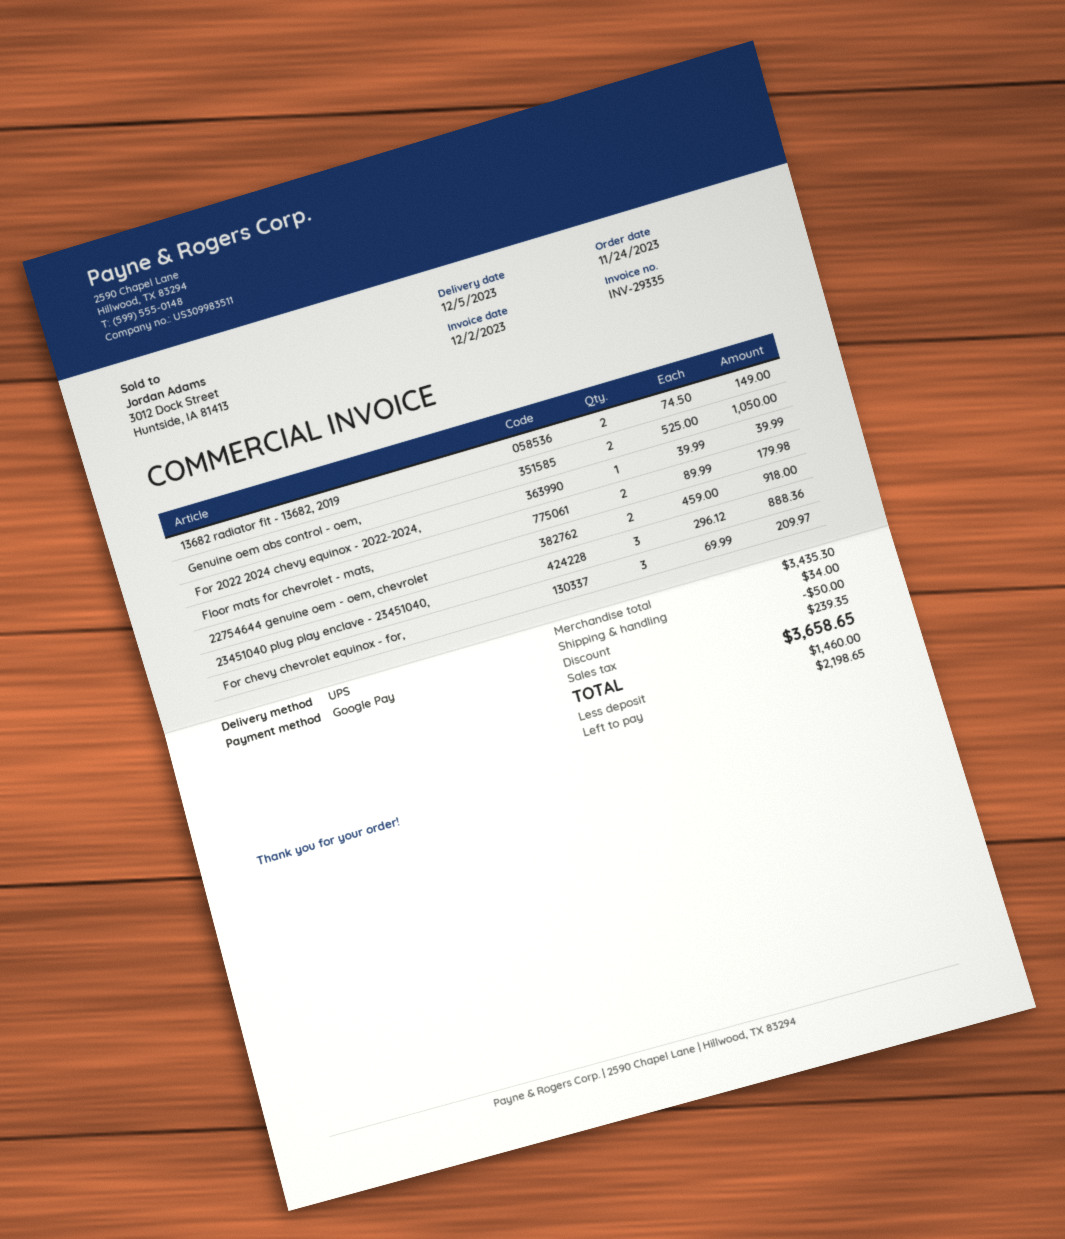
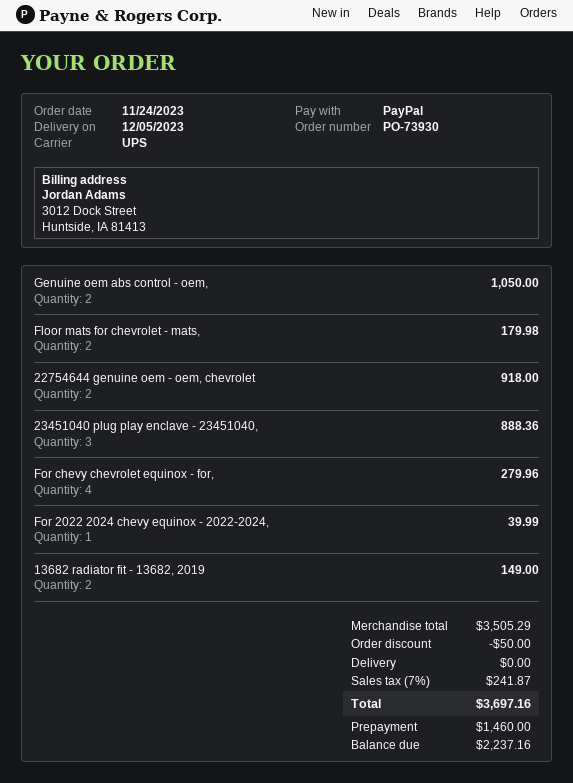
payment method: Google Pay -> PayPal
For chevy chevrolet equinox - for,: 3 for 209.97 -> 4 for 279.96
subtotal: 3435.30 -> 3505.29
shipping: 34.00 -> 0.00
tax: 239.35 -> 241.87
total: 3658.65 -> 3697.16
balance: 2198.65 -> 2237.16

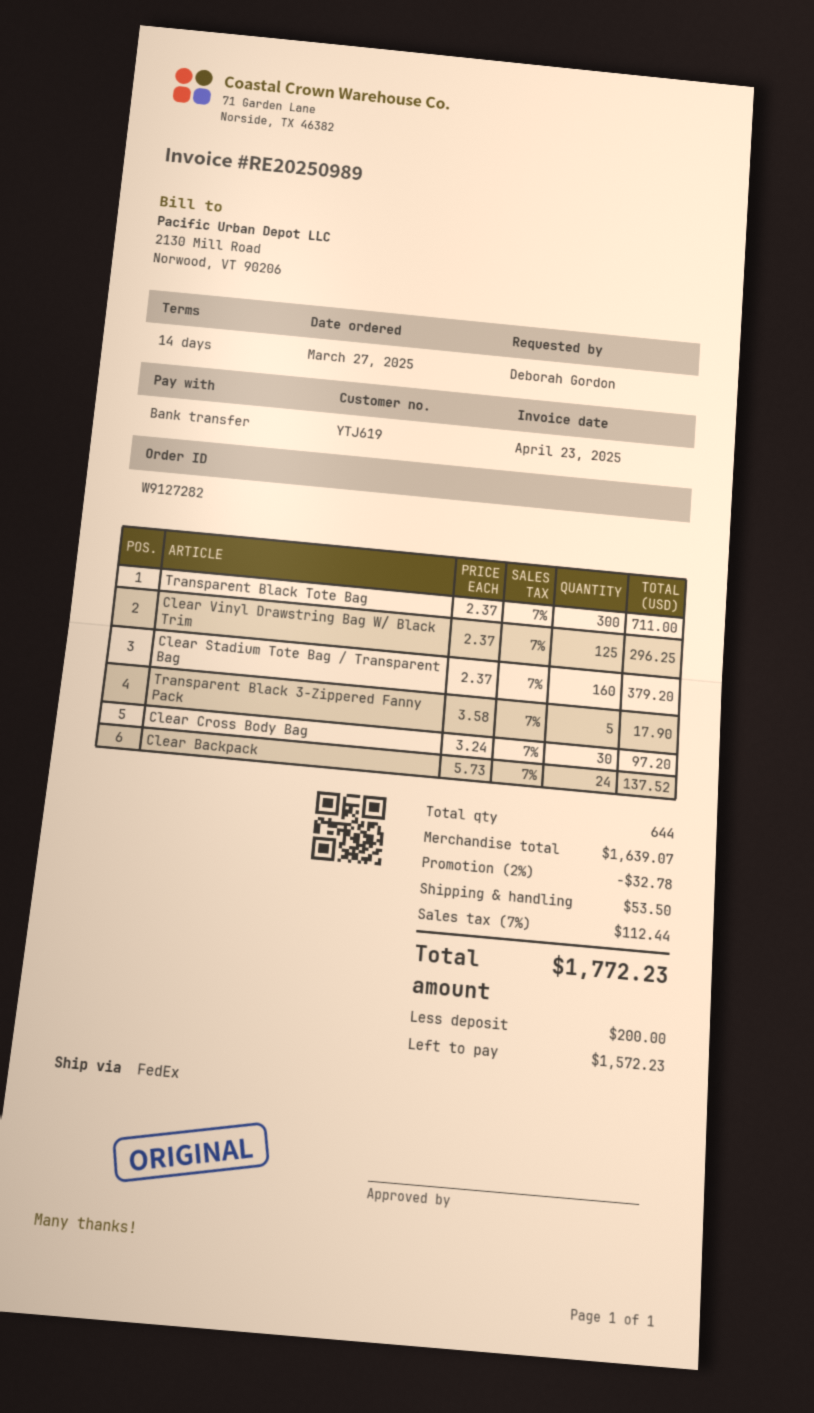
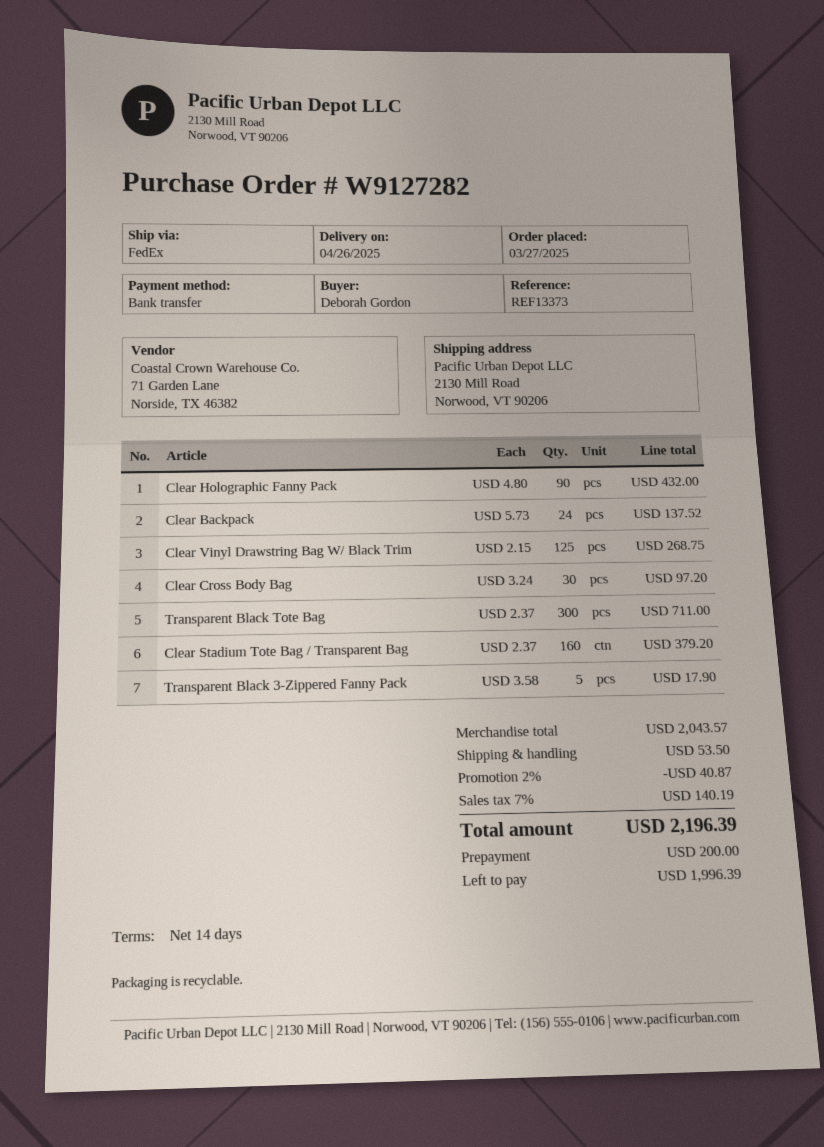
Clear Vinyl Drawstring Bag W/ Black Trim: 125 x 2.37 = 296.25 -> 125 x 2.15 = 268.75
Clear Holographic Fanny Pack: none -> 90 x 4.80 = 432.00
subtotal: 1639.07 -> 2043.57
discount: 2% = 32.78 -> 2% = 40.87
tax: 7% = 112.44 -> 7% = 140.19
total: 1772.23 -> 2196.39
balance: 1572.23 -> 1996.39

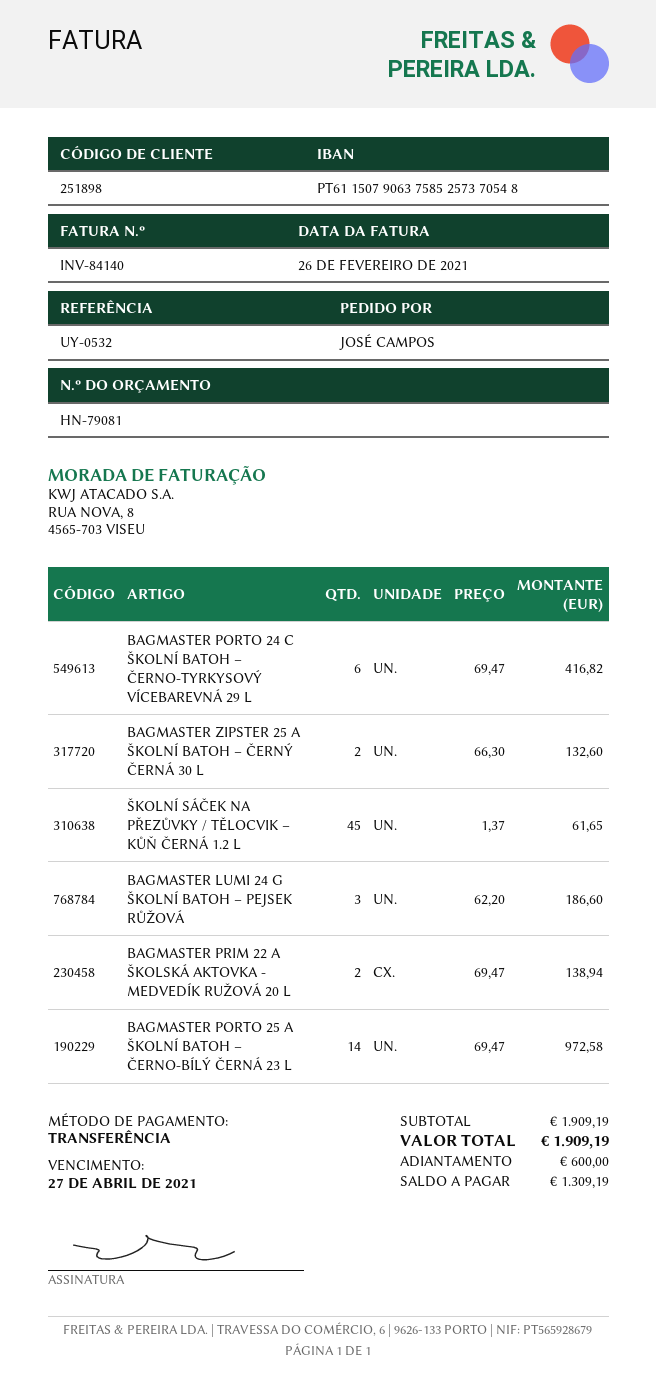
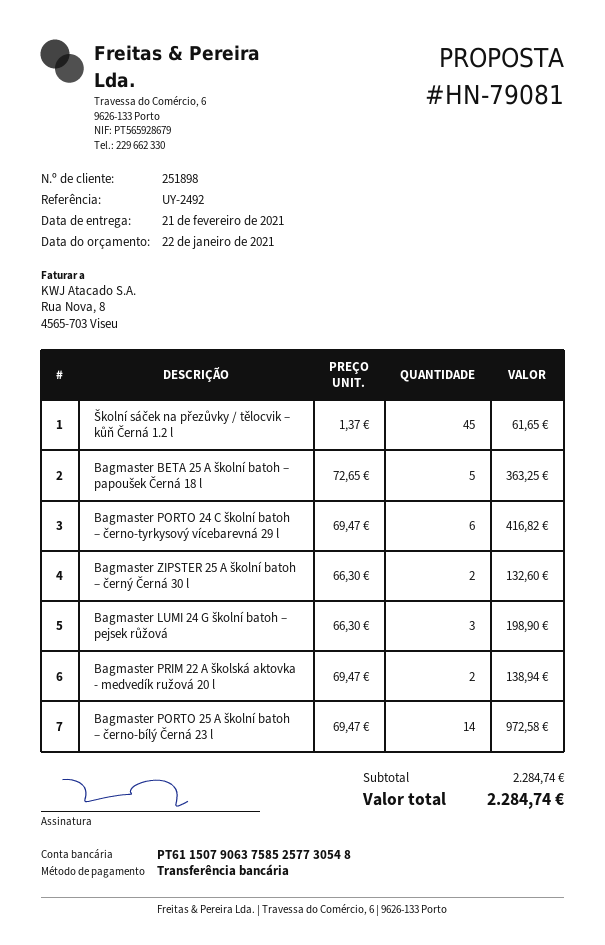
reference: UY-0532 -> UY-2492
bank account: PT61150790637585257370548 -> PT61150790637585257730548
BAGMASTER LUMI 24 G ŠKOLNÍ BATOH – PEJSEK RŮŽOVÁ: 3 x 62.20 = 186.60 -> 3 x 66.30 = 198.90
Bagmaster BETA 25 A školní batoh – papoušek Černá 18 l: none -> 5 x 72.65 = 363.25
subtotal: 1909.19 -> 2284.74
total: 1909.19 -> 2284.74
☆ ☆ ☆
TASK DETAILS >> What are the lines from the one with "bank account: PT61150790637585257370548" through the last line of the records above? Quote them exactly and add nothing.

REPLY TO THE EXERCISE >>
bank account: PT61150790637585257370548 -> PT61150790637585257730548
BAGMASTER LUMI 24 G ŠKOLNÍ BATOH – PEJSEK RŮŽOVÁ: 3 x 62.20 = 186.60 -> 3 x 66.30 = 198.90
Bagmaster BETA 25 A školní batoh – papoušek Černá 18 l: none -> 5 x 72.65 = 363.25
subtotal: 1909.19 -> 2284.74
total: 1909.19 -> 2284.74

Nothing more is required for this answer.